Ayer tuve uno de esos días en los que no soy capaz de levantarme de la cama, en los que lo único que me apetece hacer es colocarme en posición fetal, tomar el menor líquido posible y el mayor número de analgésicos que esté permitido, llorar a ratos y esperar a que, entre sueño y sueño, vuelva a amanecer un nuevo día. Vamos, que me vino la regla.

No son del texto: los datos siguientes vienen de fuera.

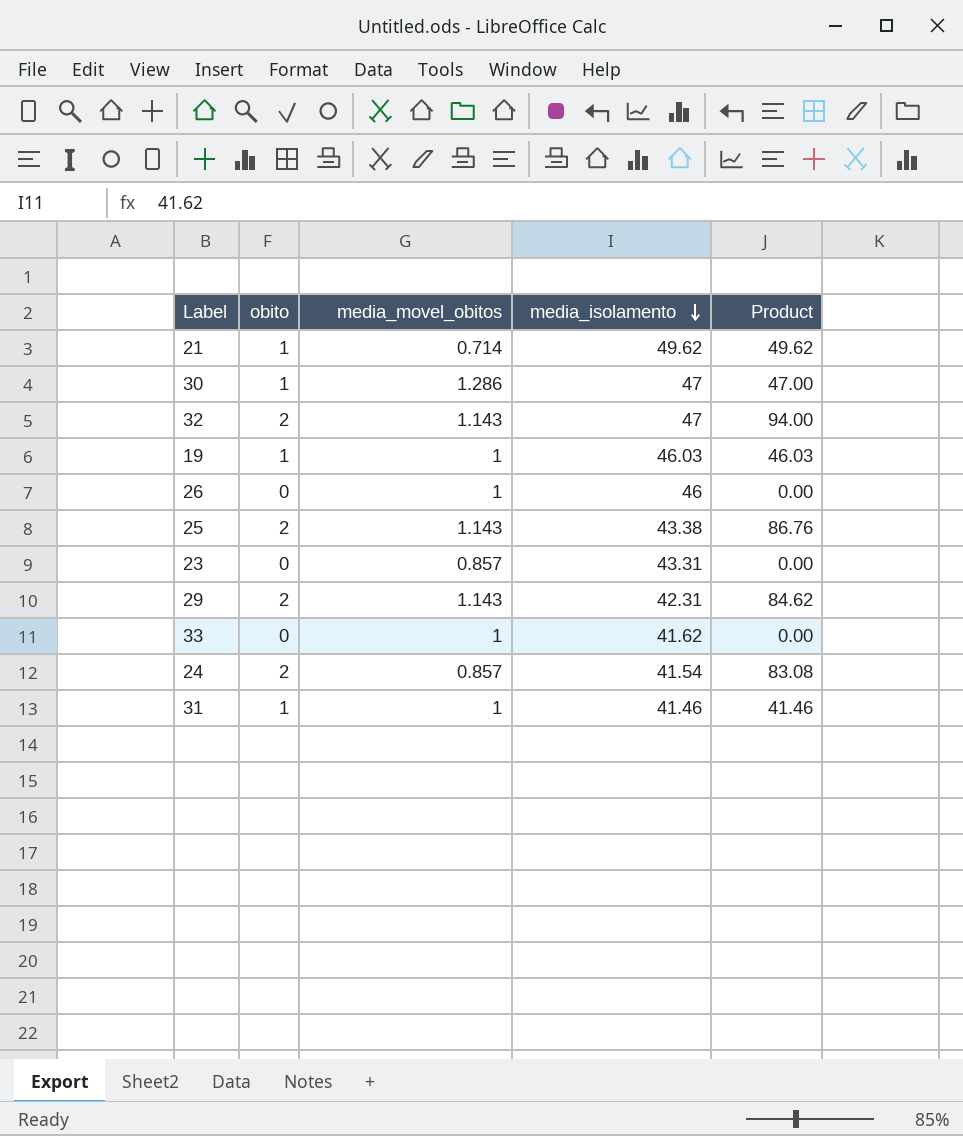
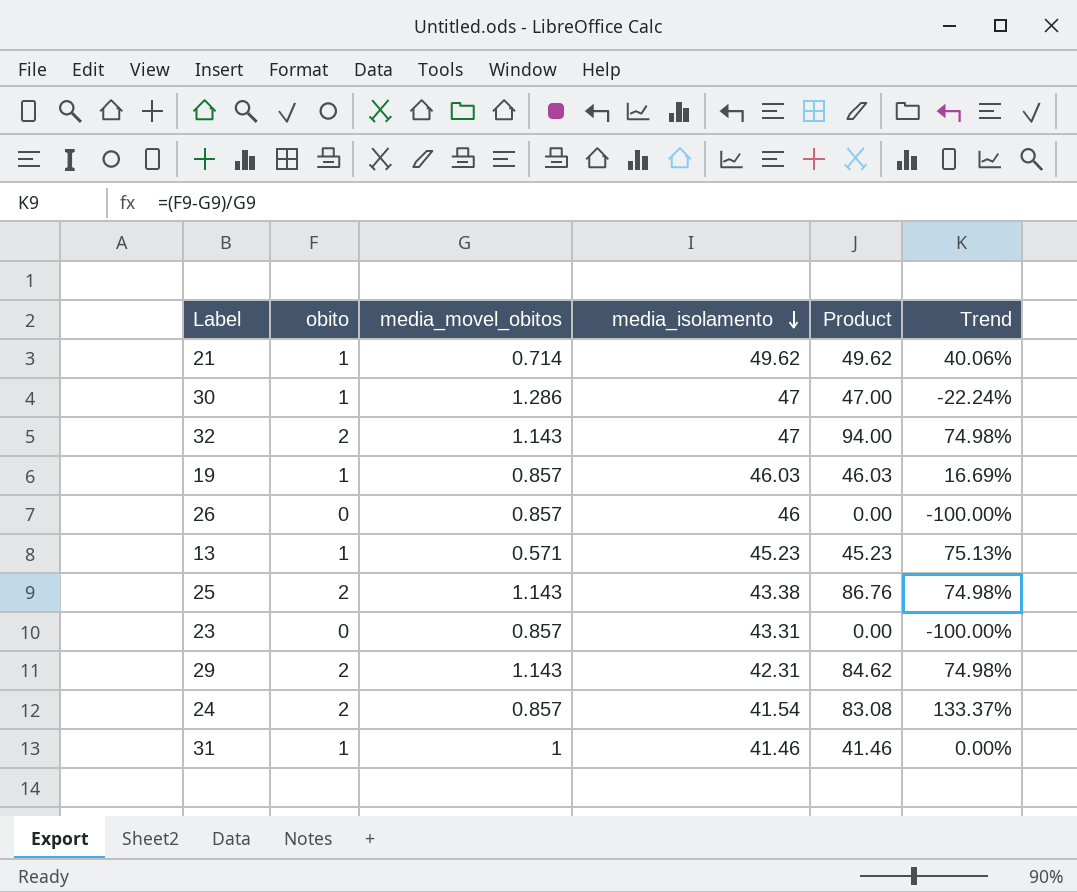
column Trend | formula: none -> ([obito] - [media_movel_obitos]) / [media_movel_obitos]
row 33: 0 | 1 | 41.62 | 0.00 -> none
19 | media_movel_obitos: 1 -> 0.857
26 | media_movel_obitos: 1 -> 0.857
row 13: none -> 1 | 0.571 | 45.23 | 45.23 | 75.13%

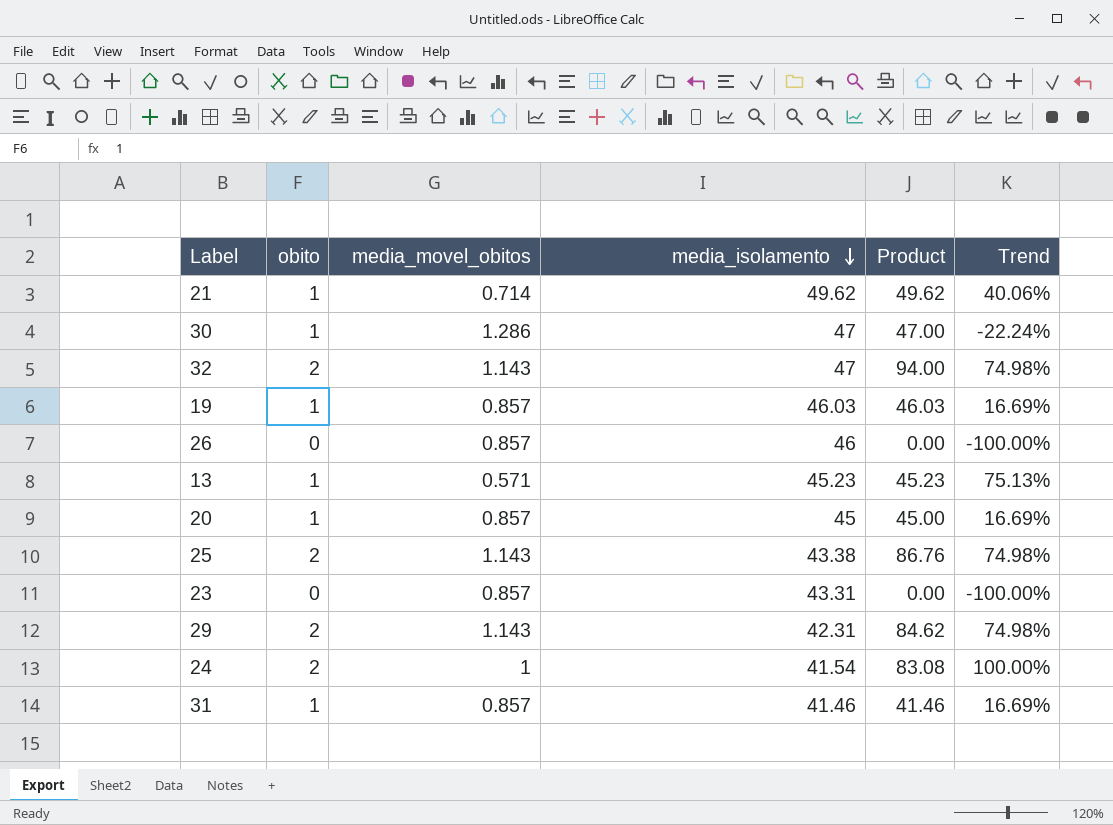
row 20: none -> 1 | 0.857 | 45 | 45.00 | 16.69%
24 | media_movel_obitos: 0.857 -> 1
24 | Trend: 133.37% -> 100.00%
31 | media_movel_obitos: 1 -> 0.857
31 | Trend: 0.00% -> 16.69%

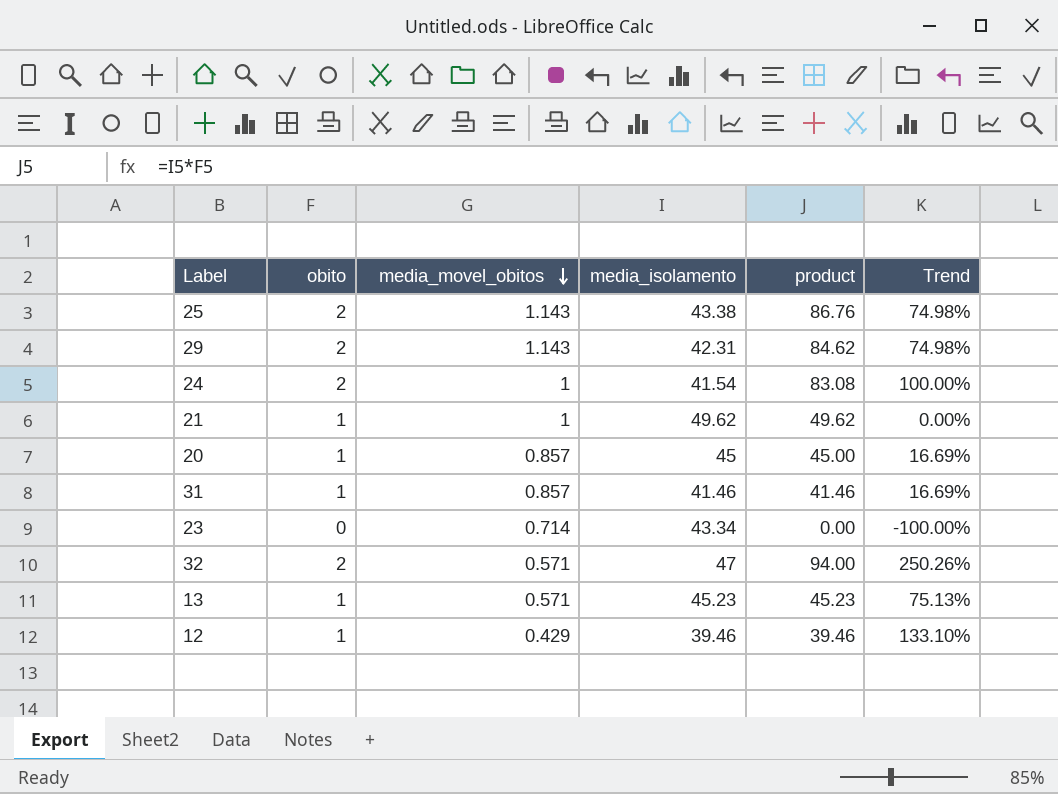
row order: media_isolamento descending -> media_movel_obitos descending
column name: Product -> product
row 30: 1 | 1.286 | 47 | 47.00 | -22.24% -> none
row 19: 1 | 0.857 | 46.03 | 46.03 | 16.69% -> none
row 26: 0 | 0.857 | 46 | 0.00 | -100.00% -> none
21 | media_movel_obitos: 0.714 -> 1
21 | Trend: 40.06% -> 0.00%
23 | media_movel_obitos: 0.857 -> 0.714
23 | media_isolamento: 43.31 -> 43.34
32 | media_movel_obitos: 1.143 -> 0.571
32 | Trend: 74.98% -> 250.26%
row 12: none -> 1 | 0.429 | 39.46 | 39.46 | 133.10%

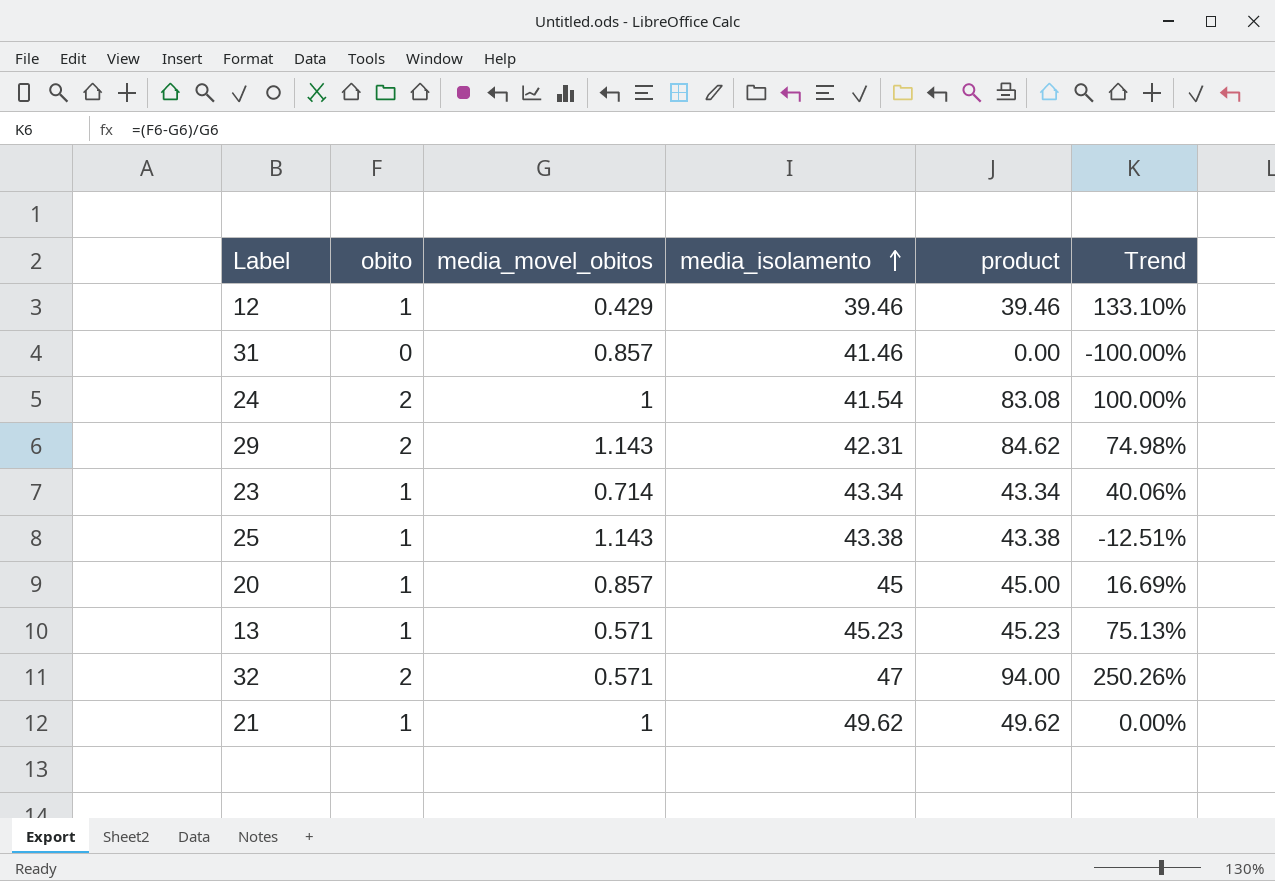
row order: media_movel_obitos descending -> media_isolamento ascending
31 | obito: 1 -> 0
31 | product: 41.46 -> 0.00
31 | Trend: 16.69% -> -100.00%
23 | obito: 0 -> 1
23 | product: 0.00 -> 43.34
23 | Trend: -100.00% -> 40.06%
25 | obito: 2 -> 1
25 | product: 86.76 -> 43.38
25 | Trend: 74.98% -> -12.51%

Nunca me ha dado por tener antojo de chocolate, ni siquiera me entran ganas de comer, más que nada, por no tener que arrastrarme por el suelo, de la habitación hasta la cocina. Ese esfuerzo, como mucho lo hago para llegar al salón y tirarme en el sofá a ver la televisión, que a ratos hace que me olvide del dolor. Con el buen día que hacía ayer, que apetecía pasear en calzonas y manga corta solo con ver los rayos del sol entrar por la ventana, yo estaba con el pijama de invierno, el brasero puesto a dos fuegos y con una manta arropada hasta la cabeza.
Esta situación suele darse todos los meses mínimo el primer día de menstruación, los otros depende. Ayer me decía un amigo: “Ahora tienes suerte de que puedes faltar a clases si te encuentras mal o venirte a casa si te pilla fuera el dolor, pero ¿el día que estés trabajando, qué piensas hacer?” El día que eso llegue, espero que la imagen no sea importante, porque entre los granitos que me salen por la cara, lo pálida que me pongo, lo mucho que me cuesta andar, el cansancio que me invade el cuerpo y lo reñidos que estarán los puestos de trabajo con tanta demanda… o me dan un día de baja al mes o no duro ni tres asaltos.
Supongo que alguna fórmula debe haber para llevar bien estos días. Yo, hasta que la sepa, seguiré melancólica, llorando por las esquinas, en posición fetal e hinchándome a medicinas.